Significant advancement in 2D and 3D human posture estimation using RGB cameras, LiDAR, and radars has been made possible by improvements in machine vision and machine learning algorithms. However, occlusion and lighting, which are prevalent in many exciting circumstances, have a negative impact on the estimation of human position from photographs. On the other hand, radar and LiDAR technologies require expensive and power-hungry specialized hardware. Additionally, there are serious privacy considerations when using these sensors in private spaces.
Recent studies have analyzed the use of WiFi antennas (1D sensors) for body segmentation and identification of key body points to overcome these limitations. This article further explores the use of the WiFi signal in conjunction with deep learning architectures, which are frequently used in computer vision, to estimate the dense correlation of human pose. In a study published by Carnegie Mellon University (CMU) scientists, they described WiFi DensePose, an artificial intelligence (AI) model that can identify the pose of numerous people in space using only WiFi transmitter signals. At the 50% IOU threshold, the algorithm achieves an average accuracy of 87.2 in studies using real-world data.

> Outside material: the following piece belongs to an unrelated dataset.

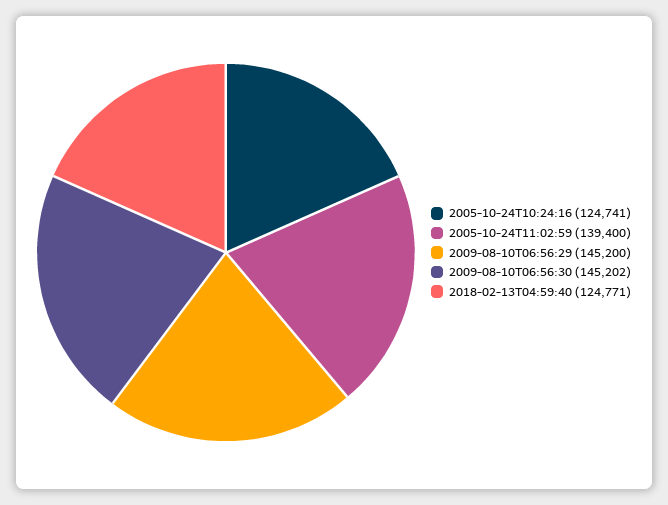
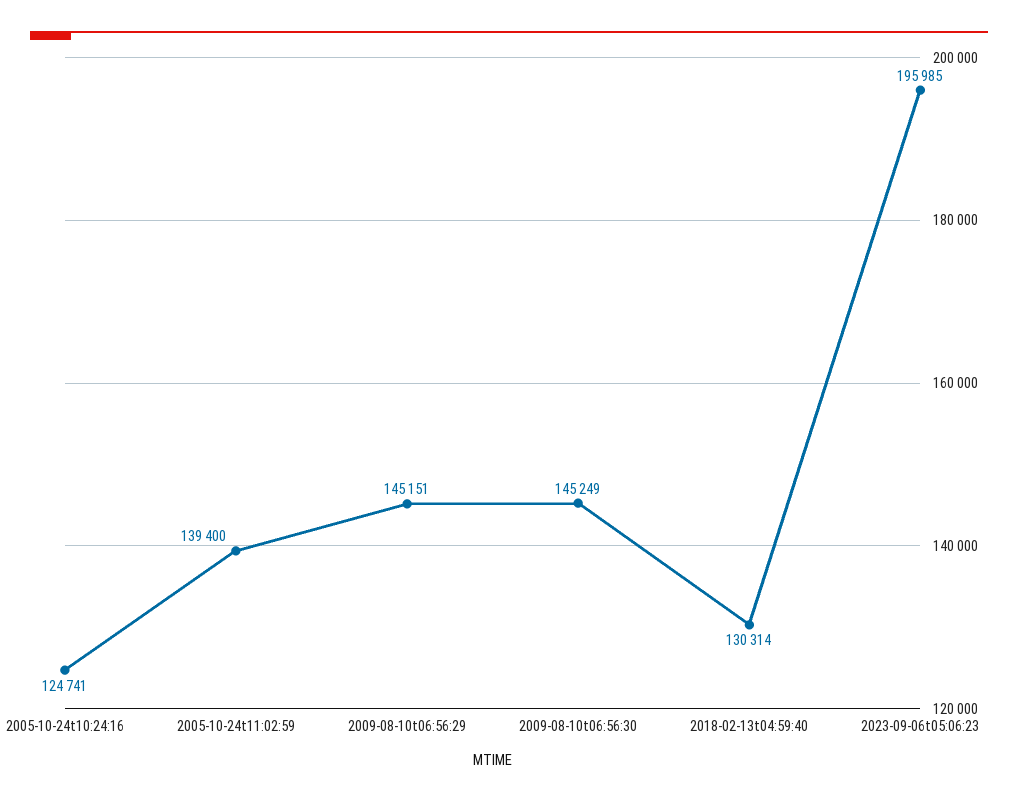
2009-08-10T06:56:29: 145200 -> 145151
2009-08-10T06:56:30: 145202 -> 145249
2018-02-13T04:59:40: 124771 -> 130314
2023-09-06t05:06:23: none -> 195985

Since WiFi signals are one-dimensional, most existing techniques for WiFi person detection can only identify a person’s center of mass, and often can only detect one person. Three different receivers recorded three WiFi signals and the CMU method uses the amplitude and phase data of those signals. This generates a 3×3 feature map that is fed into a neural network that generates UV maps of human body surfaces and can locate and identify the poses of various people.
The approach employs three elements to extract human body surface UV coordinates from WiFi signals: First, the raw CSI signals are cleaned using amplitude and phase sanitization. After domain translation of sanitized CSI samples into image-like 2D feature maps, a two-branch encoder-decoder network is used. The UV map, a representation of the dense relationship between 2D and 3D people, is estimated using the 2D features after inputting a modified DensePose-RCNN architecture. The team uses transfer learning to reduce discrepancies between multi-level feature maps created by images and those produced by WiFi signals before training the lead network to optimize training of WiFi input networks.
A data set of WiFi signals and video recordings of scenarios with one to five people were used to test the performance of the model. The recorded scenes were both offices and classrooms. The researchers used previously trained DensePose models on the films to produce a false real reality, although there are no annotations on the video to serve as the underlying reality of the assessment. Overall, the model was only “able to successfully recognize the approximate locations of human bounding boxes” and the pose of the torsos.
The group identified two main categories of failure cases.
(1) The WiFi-based model is biased and likely to create faulty body parts when body positions are seen infrequently in the training set.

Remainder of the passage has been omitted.